- [Task prompt]: After locating the line that contains "IV Therapy |" in the records below, write out exactly that line and each line after it through the one that contains "total: 504.89 -> 380.46", and nothing else.

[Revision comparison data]
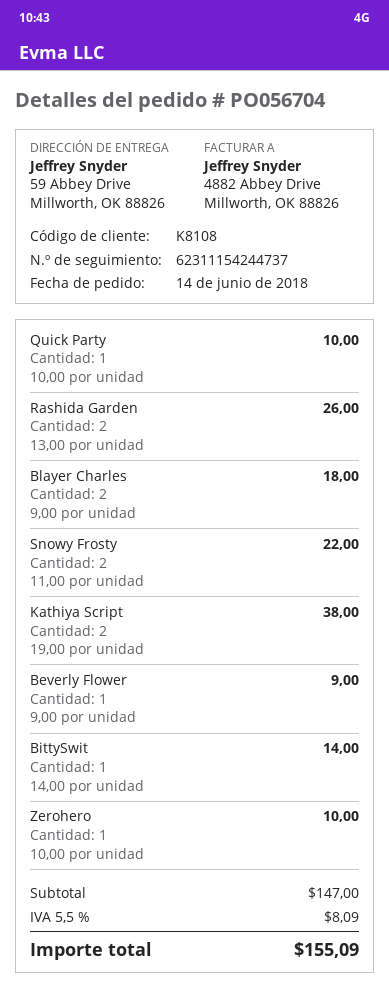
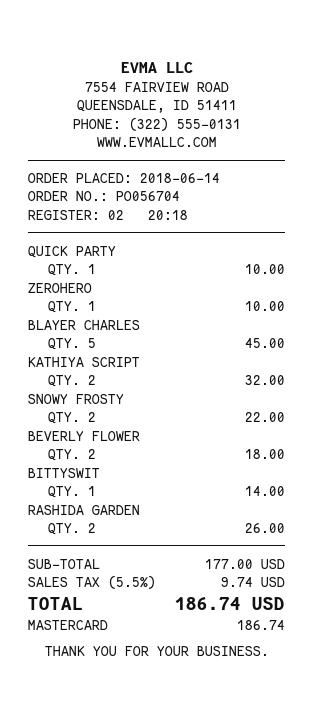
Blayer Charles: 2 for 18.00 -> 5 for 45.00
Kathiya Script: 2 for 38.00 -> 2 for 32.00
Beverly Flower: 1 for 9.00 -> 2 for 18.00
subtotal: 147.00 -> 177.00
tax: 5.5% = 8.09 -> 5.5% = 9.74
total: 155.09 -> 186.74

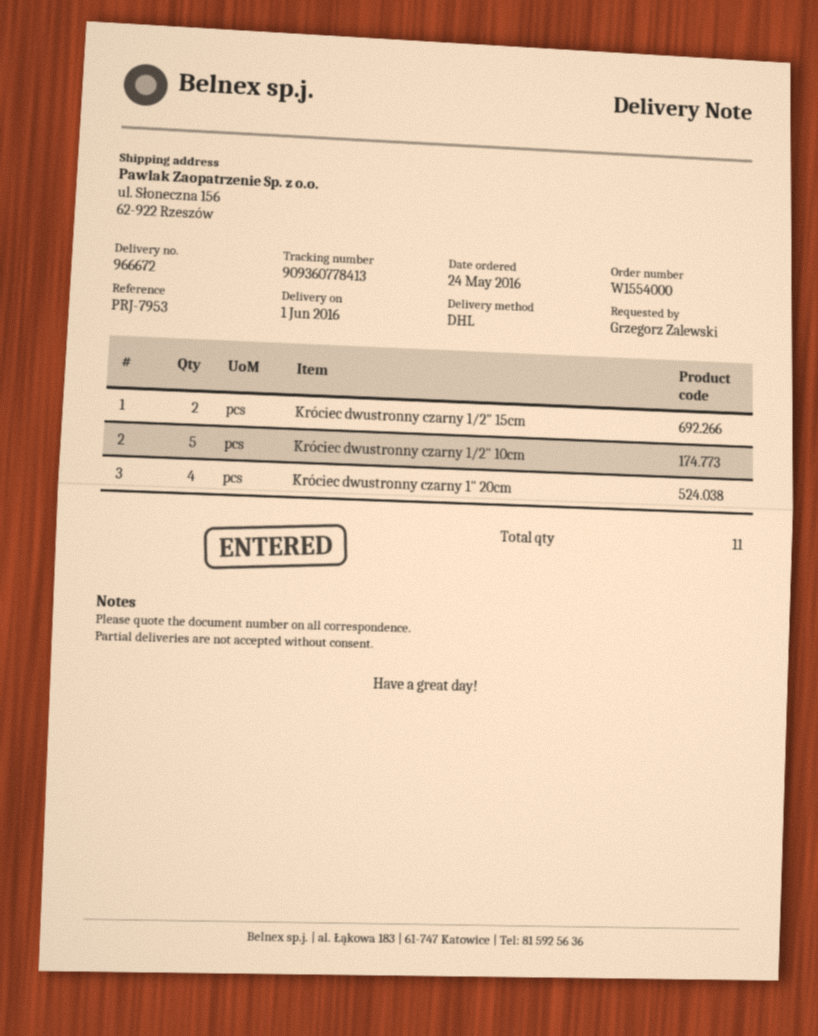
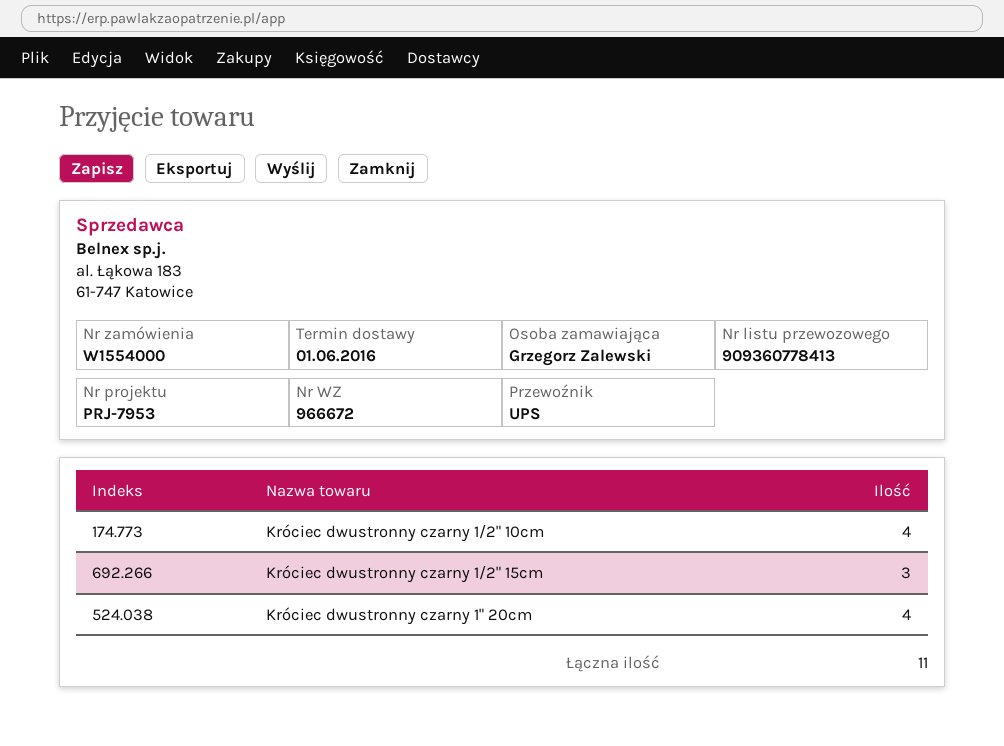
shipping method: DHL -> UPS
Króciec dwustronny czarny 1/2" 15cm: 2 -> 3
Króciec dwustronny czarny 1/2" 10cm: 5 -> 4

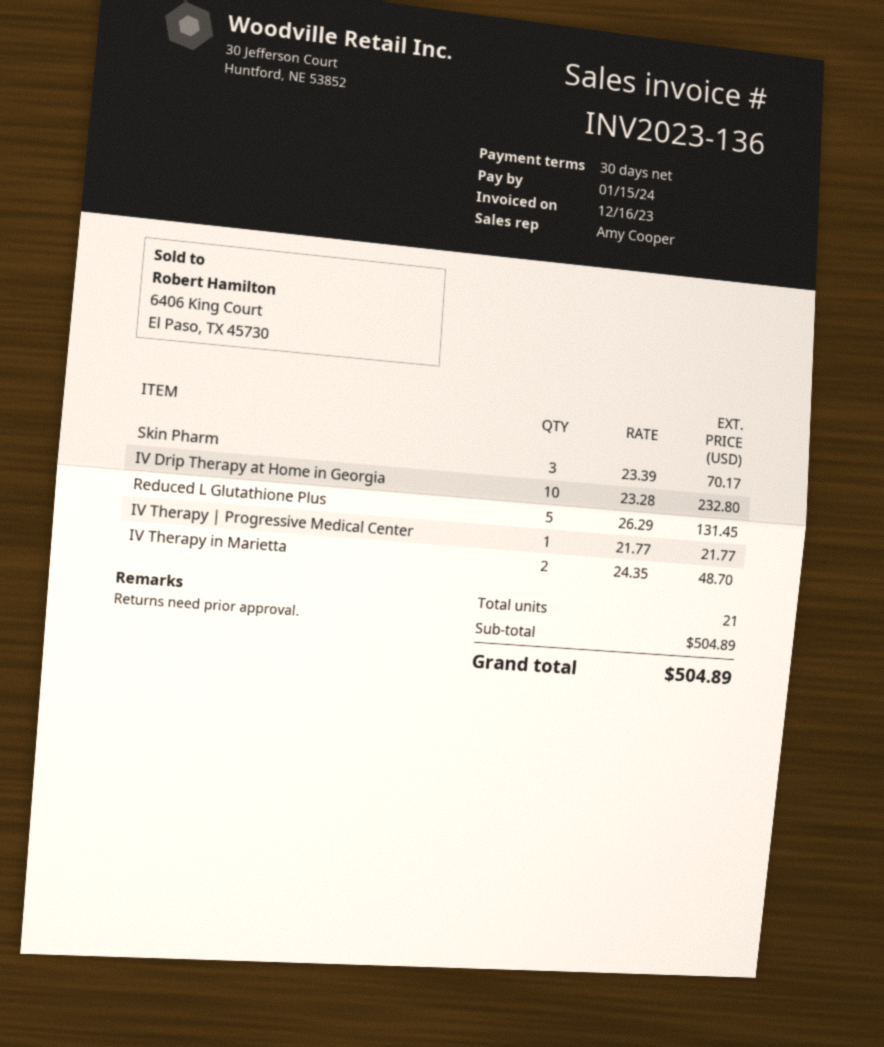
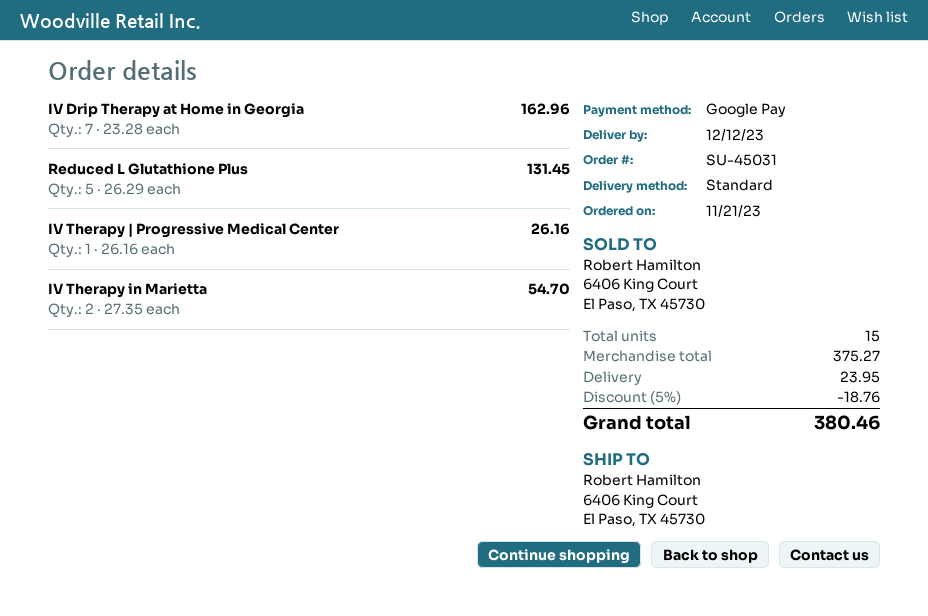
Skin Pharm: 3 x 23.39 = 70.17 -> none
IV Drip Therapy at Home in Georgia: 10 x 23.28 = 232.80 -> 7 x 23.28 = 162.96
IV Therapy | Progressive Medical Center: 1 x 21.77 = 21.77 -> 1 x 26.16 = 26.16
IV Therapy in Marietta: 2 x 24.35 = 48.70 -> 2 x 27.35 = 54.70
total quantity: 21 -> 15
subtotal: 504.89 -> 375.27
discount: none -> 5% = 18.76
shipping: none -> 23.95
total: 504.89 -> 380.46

* * *

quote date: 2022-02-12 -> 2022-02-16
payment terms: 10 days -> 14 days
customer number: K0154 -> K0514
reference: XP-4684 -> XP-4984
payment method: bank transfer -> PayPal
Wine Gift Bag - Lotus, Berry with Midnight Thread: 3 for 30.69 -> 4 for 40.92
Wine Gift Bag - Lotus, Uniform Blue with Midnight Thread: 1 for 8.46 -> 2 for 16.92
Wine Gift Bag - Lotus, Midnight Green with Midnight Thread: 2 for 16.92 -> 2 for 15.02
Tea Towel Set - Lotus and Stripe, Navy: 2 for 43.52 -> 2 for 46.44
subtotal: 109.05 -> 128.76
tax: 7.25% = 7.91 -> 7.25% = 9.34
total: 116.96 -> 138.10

...

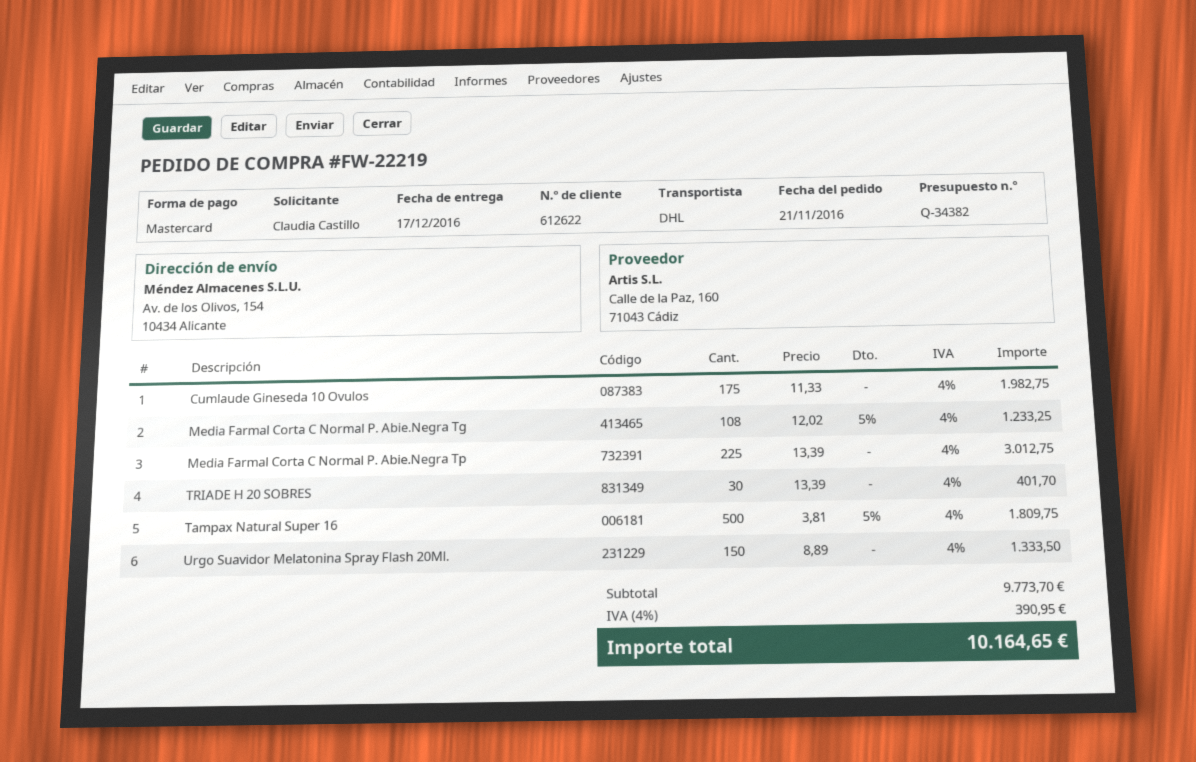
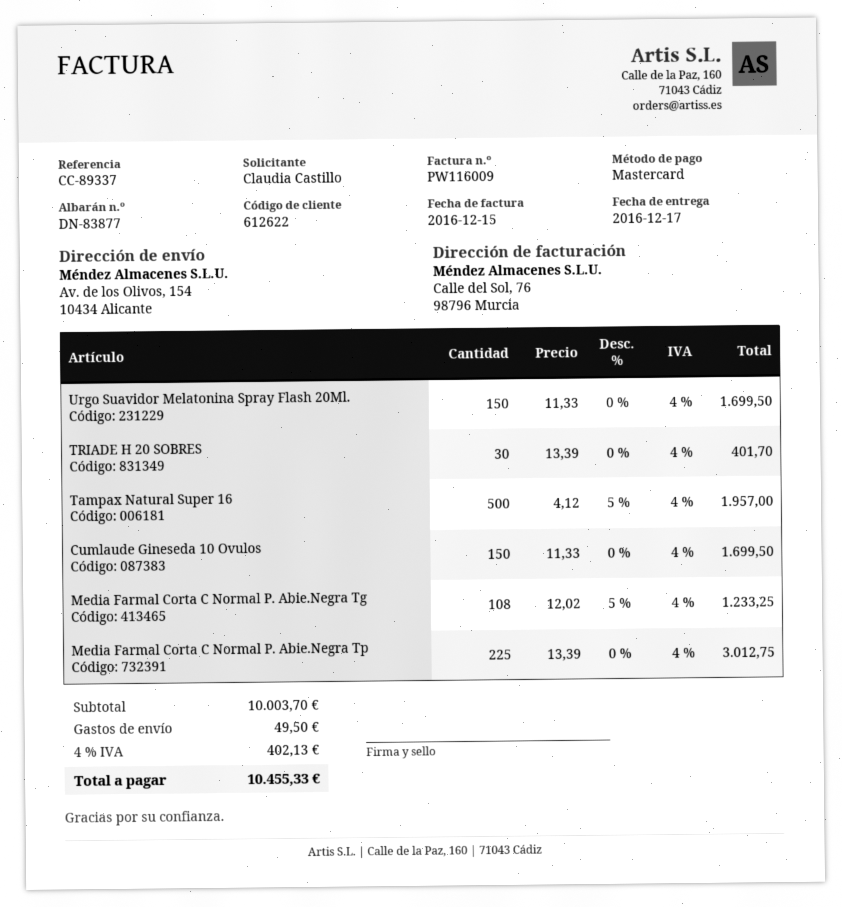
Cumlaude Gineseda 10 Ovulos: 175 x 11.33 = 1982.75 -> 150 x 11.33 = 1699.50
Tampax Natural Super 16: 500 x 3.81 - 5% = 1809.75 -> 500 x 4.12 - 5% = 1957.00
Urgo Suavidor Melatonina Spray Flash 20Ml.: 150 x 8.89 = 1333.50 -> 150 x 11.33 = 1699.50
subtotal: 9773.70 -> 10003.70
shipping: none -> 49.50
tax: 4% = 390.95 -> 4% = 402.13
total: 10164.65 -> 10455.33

- [Your solution]:
IV Therapy | Progressive Medical Center: 1 x 21.77 = 21.77 -> 1 x 26.16 = 26.16
IV Therapy in Marietta: 2 x 24.35 = 48.70 -> 2 x 27.35 = 54.70
total quantity: 21 -> 15
subtotal: 504.89 -> 375.27
discount: none -> 5% = 18.76
shipping: none -> 23.95
total: 504.89 -> 380.46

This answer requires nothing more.